Но что было делать дальше — неясно. В долг никто не давал (иллюзий относительно кредитоспособности Ломоносова в Марбурге уже ни у кого не осталось), ответ из Петербурга не приходил, жить в доме Цильхов и за их счет тоже было неудобно. Кейзерлинг, посол и в Саксонии, и в Польше (благо правитель там был один), мог с равной вероятностью находиться и в Дрездене, и в Варшаве. Другой ближайший русский посол, граф А. Г. Головкин, имел резиденцию в Гааге. Ломоносов знал его: он посещал Фрейберг, встречался с русскими студентами, в чем-то помогал им, и в его присутствии произошла неприятная сцена из-за растирания сулемы. К нему наш герой и отправился, полагая, что тот поможет ему вернуться в Россию.

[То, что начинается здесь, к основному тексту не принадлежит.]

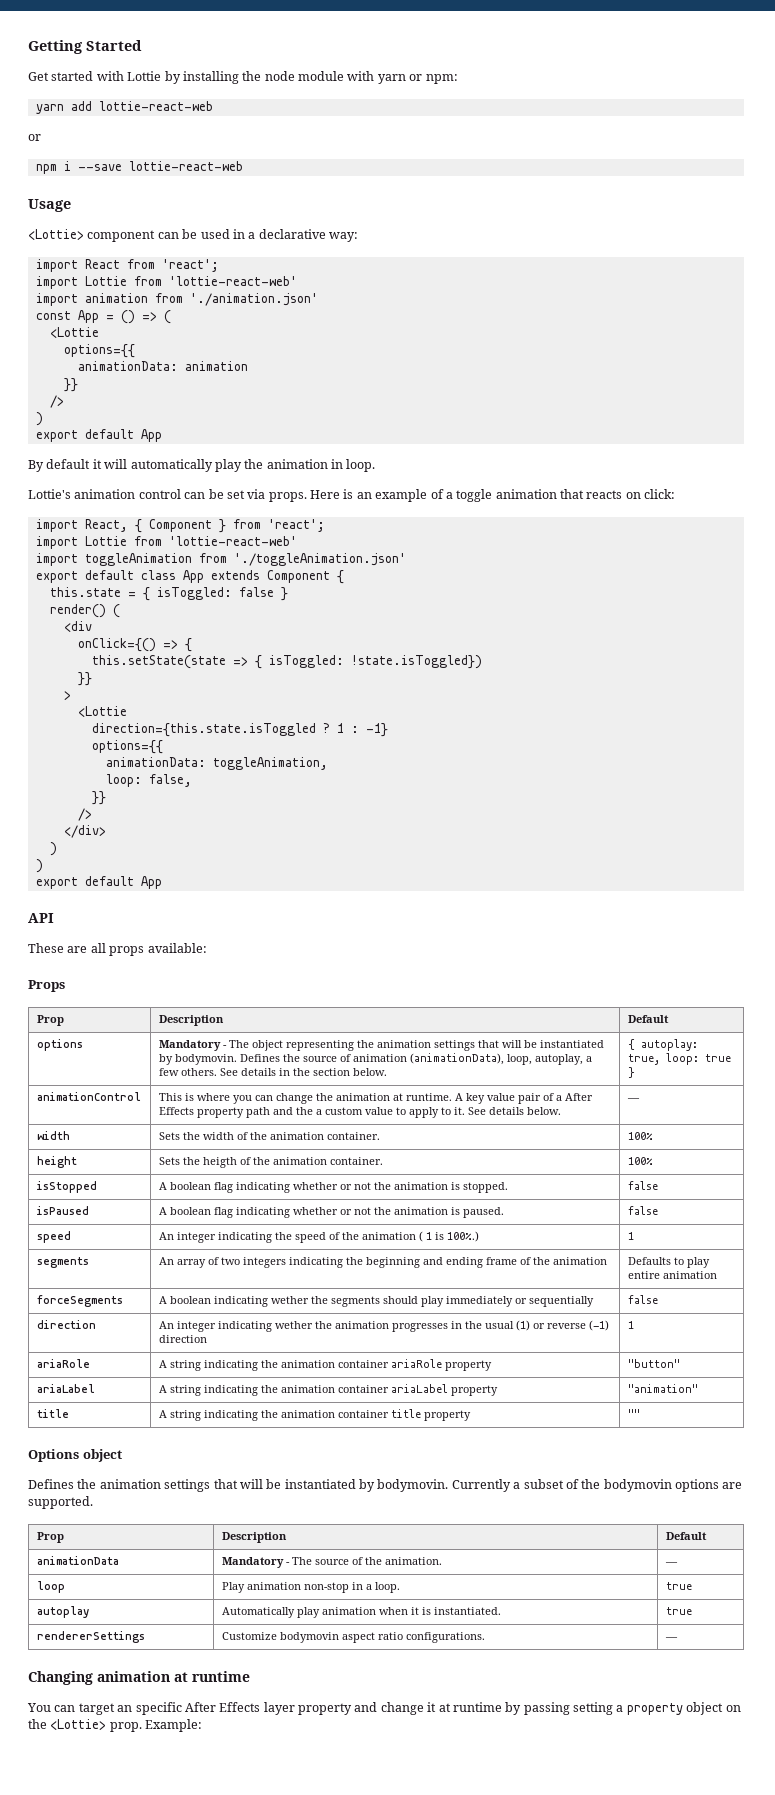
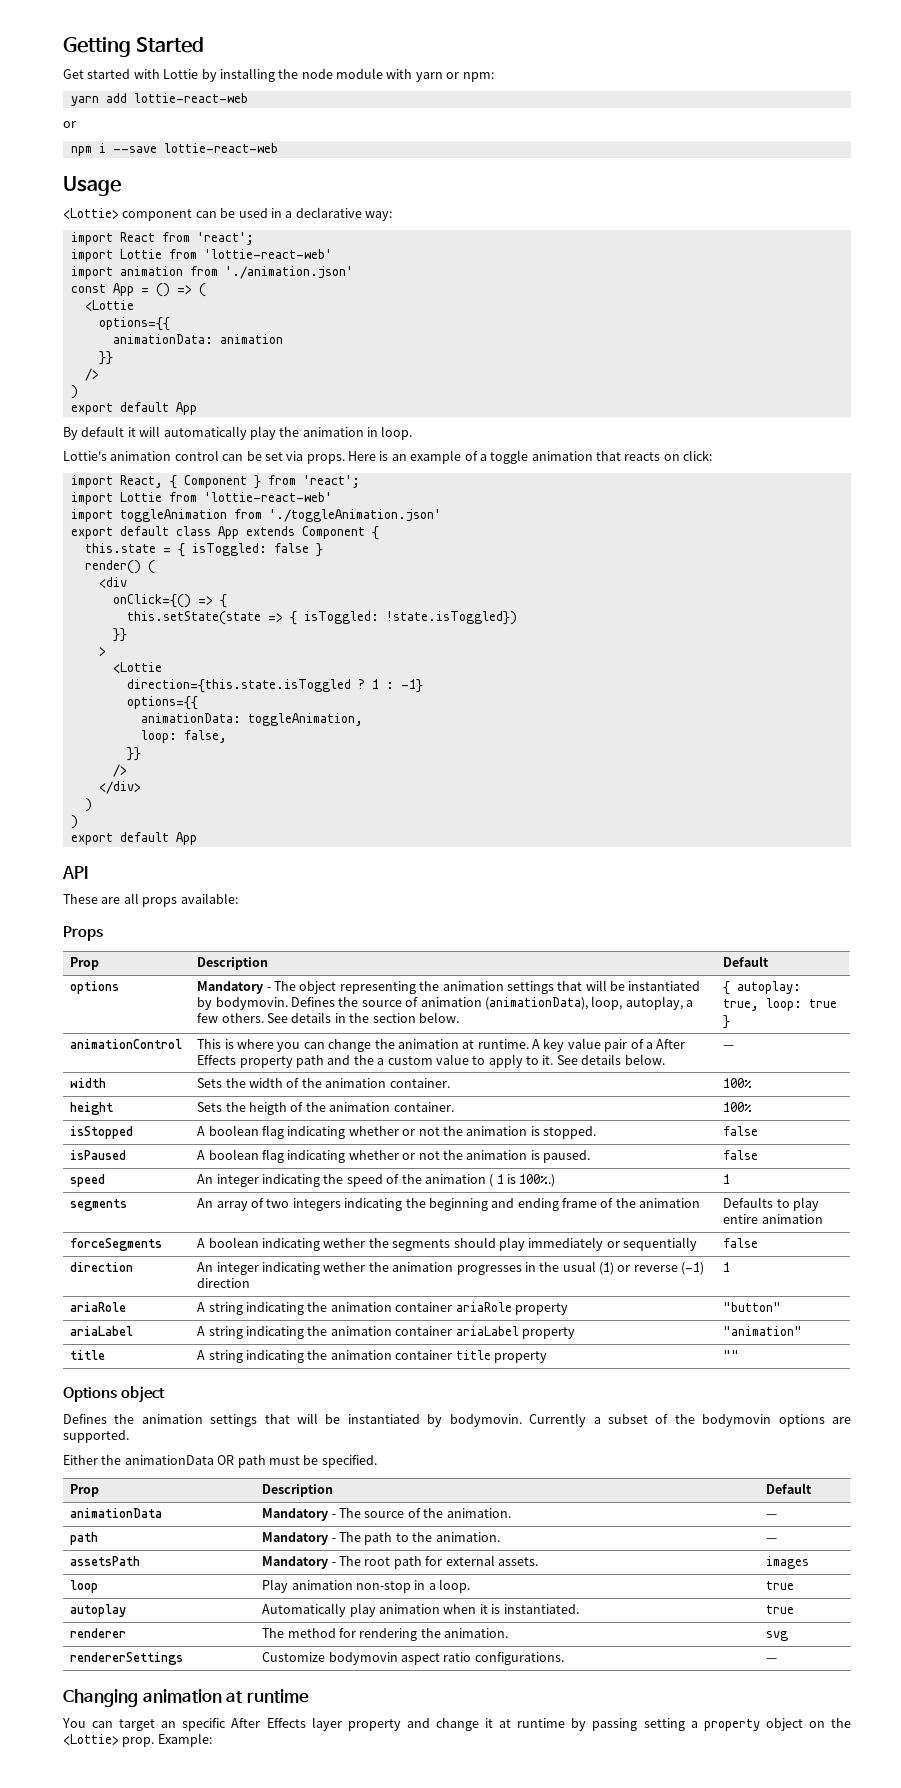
(93, 1502) none -> [63,1455,377,1468] // Either the animationData OR path must be specified.
(678, 1563) none -> [70,1532,99,1545] [262,1532,500,1545] [766,1538,778,1542] [70,1556,141,1566] [262,1555,538,1569] [766,1556,810,1569] // path | Mandatory - The path to the animation. | — // assetsPath | Mandatory - The root path for external assets. | images
(692, 1611) none -> [70,1628,127,1638] [262,1628,509,1641] [766,1631,789,1641] // renderer | The method for rendering the animation. | svg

Ушел Ломоносов из Марбурга довольно необычно — «не простившись ни с кем, ниже женою своей, одним вечером вышел со двора и пустился прямо по дороге в Голландию».

С этого момента и до середины октября не сохранилось никаких документов. О том, что происходило с Ломоносовым в это время, мы знаем только с его собственных слов. Потеряла его и академия. Генкель тем временем успел послать в Петербург письмо со своей версией событий. Корфа к тому времени сменил на должности президента еще один барон — Карл фон Бреверн.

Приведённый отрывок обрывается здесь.